Front-end code edit data
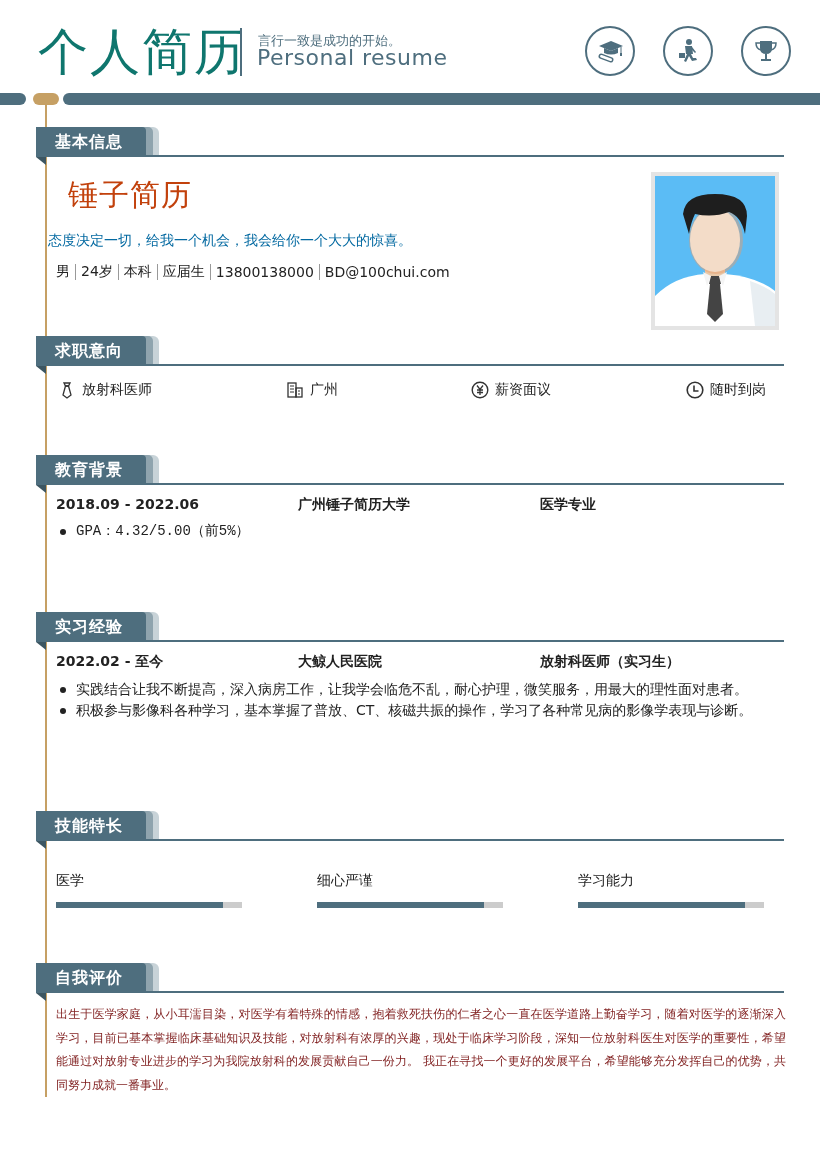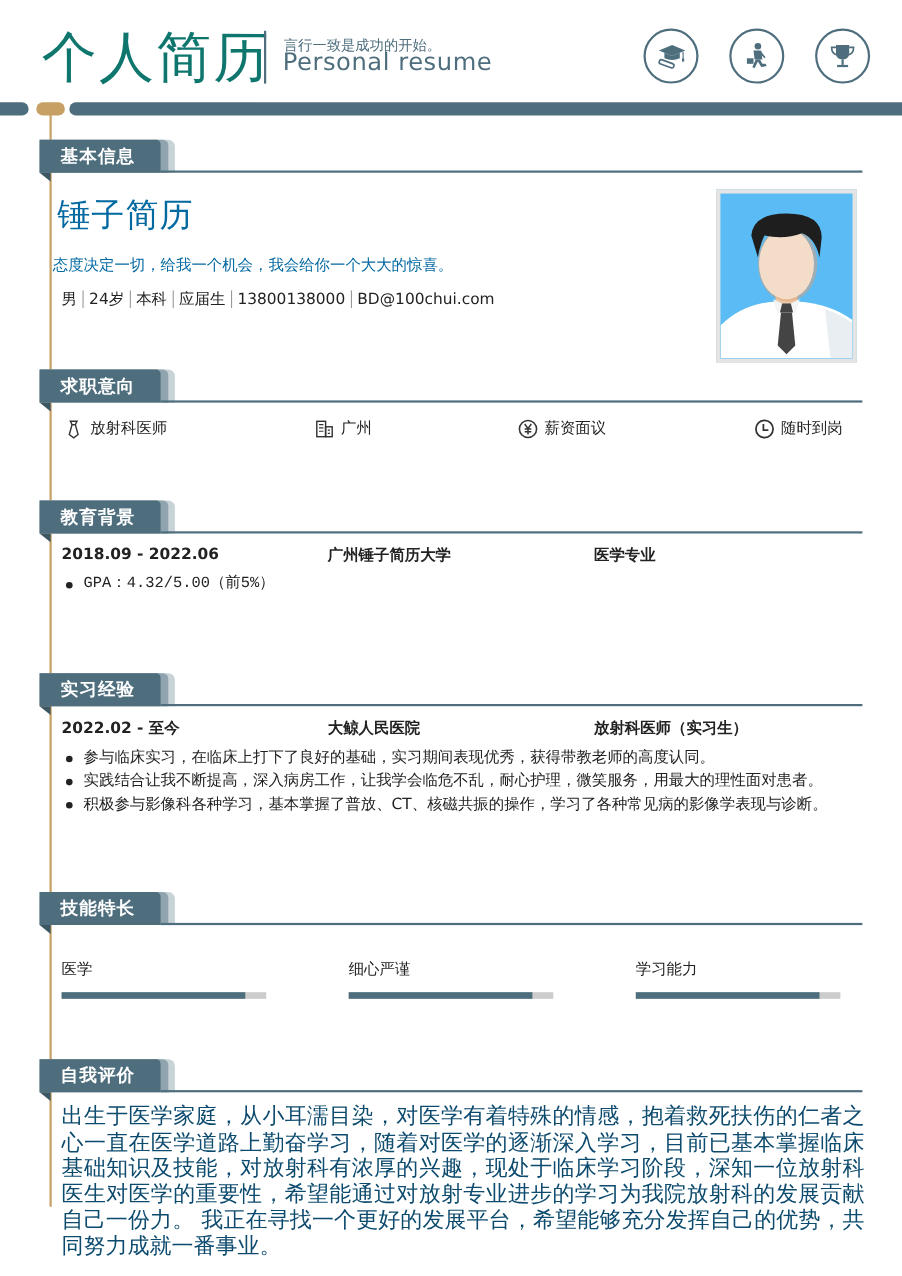--- a/index.html
+++ b/index.html
@@ -27,7 +27,7 @@
   .section-head .fold { position: absolute; left: 0; top: 30px; width: 0; height: 0; border-top: 8px solid #3c5662; border-left: 10px solid transparent; }
   .section-head .line { position: absolute; left: 110px; right: 0; top: 28px; height: 2px; background: #4e6e7e; }
 
-  .name { position: absolute; left: 52px; top: 175px; font-size: 30px; color: #0369a1; letter-spacing: 1px; }
+  .name { position: absolute; left: 68px; top: 175px; font-size: 30px; color: #c2410c; letter-spacing: 1px; }
   .motto { position: absolute; left: 48px; top: 232px; font-size: 14px; color: #0369a1; }
   .info-row { position: absolute; left: 56px; top: 263px; font-size: 14px; color: #222; display: flex; align-items: center; }
   .info-row .sep { display: inline-block; width: 1px; height: 16px; background: #999; margin: 0 5px; }

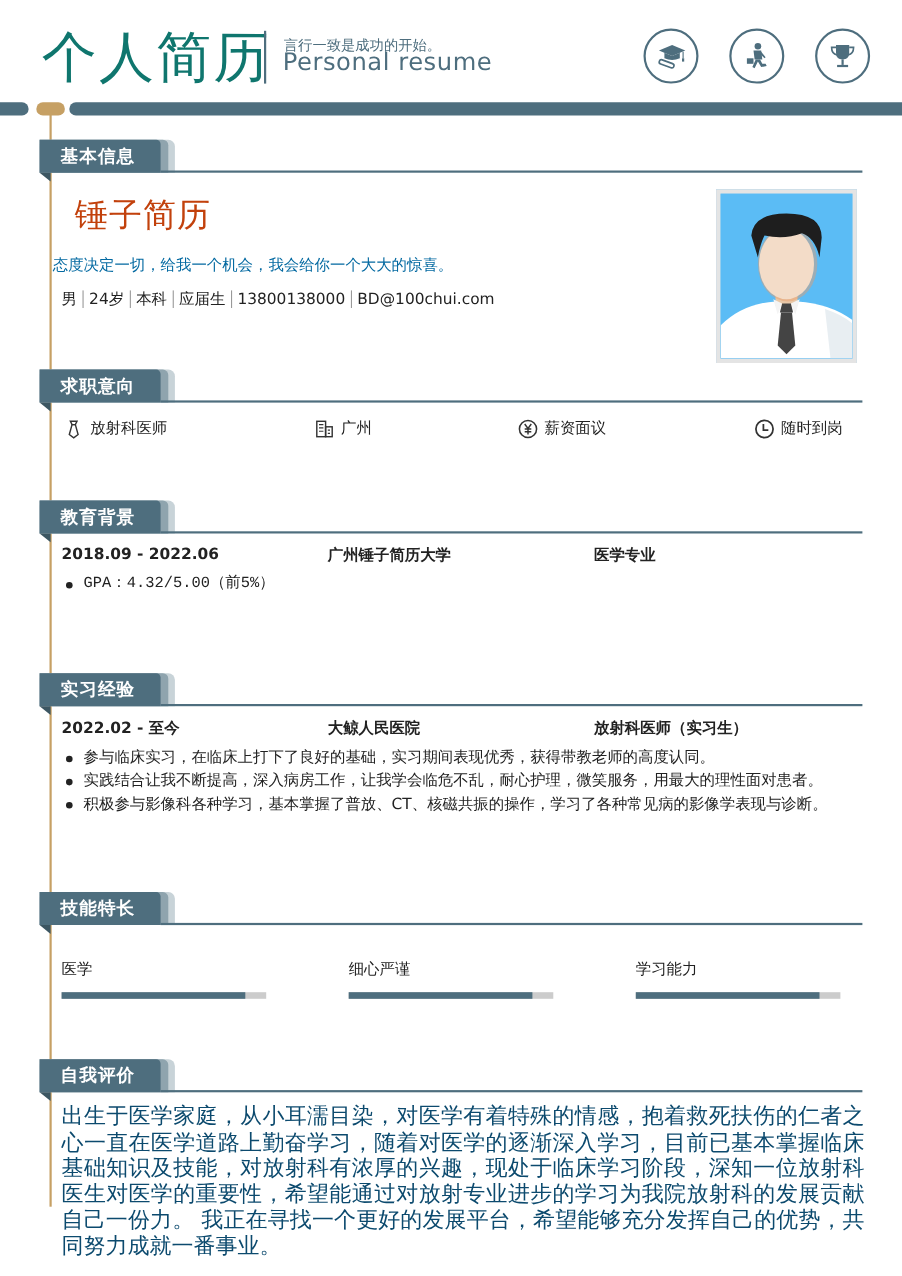--- a/index.html
+++ b/index.html
@@ -205,7 +205,6 @@
   <span style="left:484px;">放射科医师（实习生）</span>
 </div>
 <ul class="bullets" style="top:679px;">
-  <li>参与临床实习，在临床上打下了良好的基础，实习期间表现优秀，获得带教老师的高度认同。</li>
   <li>实践结合让我不断提高，深入病房工作，让我学会临危不乱，耐心护理，微笑服务，用最大的理性面对患者。</li>
   <li>积极参与影像科各种学习，基本掌握了普放、CT、核磁共振的操作，学习了各种常见病的影像学表现与诊断。</li>
 </ul>

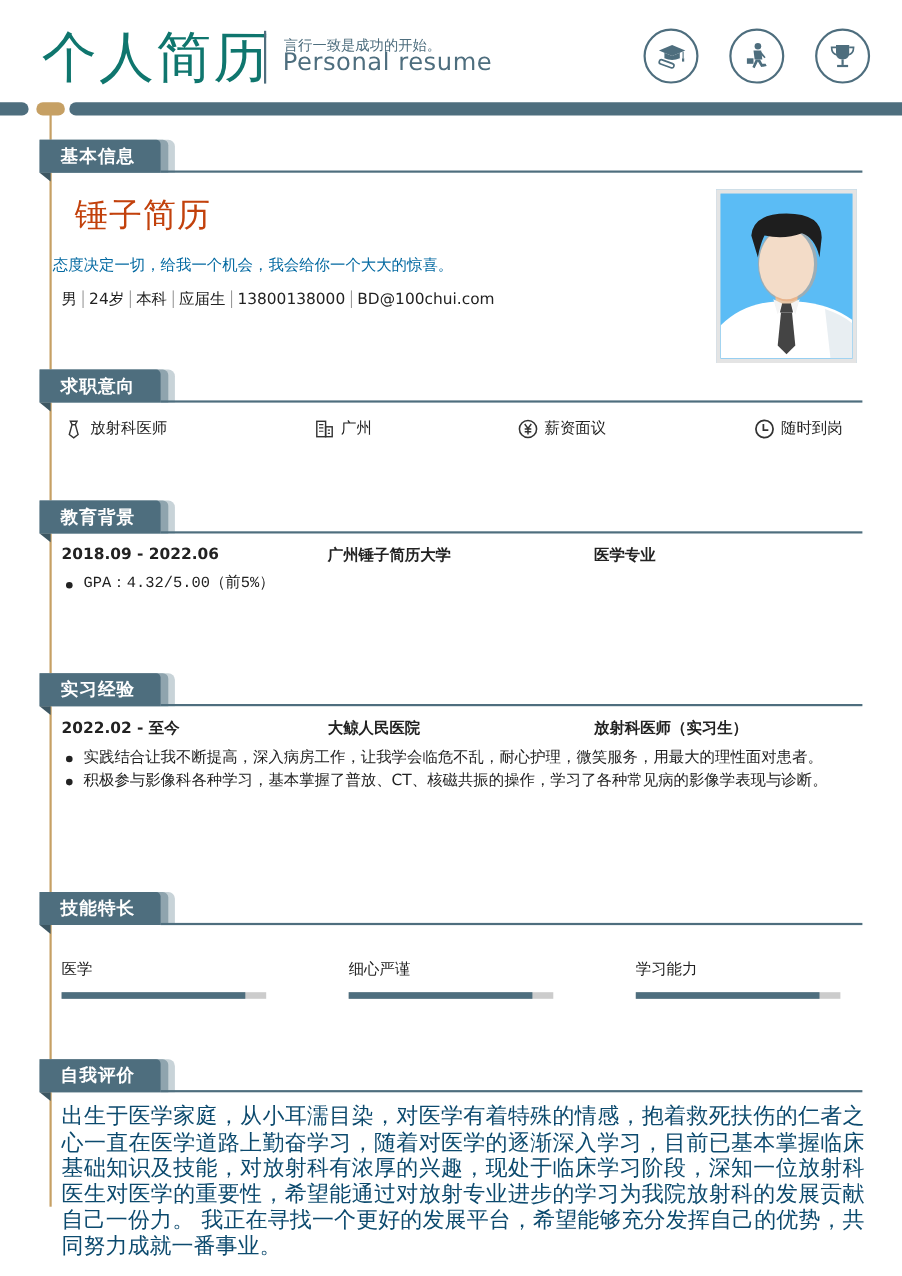--- a/index.html
+++ b/index.html
@@ -49,7 +49,7 @@
   .skill .bar { position: absolute; top: 30px; left: 0; width: 186px; height: 6px; background: #cccccc; }
   .skill .fill { height: 6px; background: #4e6e7e; }
 
-  .self-eval { position: absolute; left: 56px; top: 1003px; width: 730px; font-size: 20px; line-height: 23.5px; color: #0c4a6e; text-align: justify; }
+  .self-eval { position: absolute; left: 56px; top: 1003px; width: 730px; font-size: 12px; line-height: 23.5px; color: #7f1d1d; text-align: justify; }
 </style>
 </head>
 <body>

__Task instructions__.
Each line above that falls between the line with "56px; top: 263px;" and the line with "-49,7 +49,7 @@" should be printed exactly, together with those two lines, but the pictures should not.

__Exercise answer__.
   .info-row { position: absolute; left: 56px; top: 263px; font-size: 14px; color: #222; display: flex; align-items: center; }
   .info-row .sep { display: inline-block; width: 1px; height: 16px; background: #999; margin: 0 5px; }

--- a/index.html
+++ b/index.html
@@ -205,7 +205,6 @@
   <span style="left:484px;">放射科医师（实习生）</span>
 </div>
 <ul class="bullets" style="top:679px;">
-  <li>参与临床实习，在临床上打下了良好的基础，实习期间表现优秀，获得带教老师的高度认同。</li>
   <li>实践结合让我不断提高，深入病房工作，让我学会临危不乱，耐心护理，微笑服务，用最大的理性面对患者。</li>
   <li>积极参与影像科各种学习，基本掌握了普放、CT、核磁共振的操作，学习了各种常见病的影像学表现与诊断。</li>
 </ul>

--- a/index.html
+++ b/index.html
@@ -49,7 +49,7 @@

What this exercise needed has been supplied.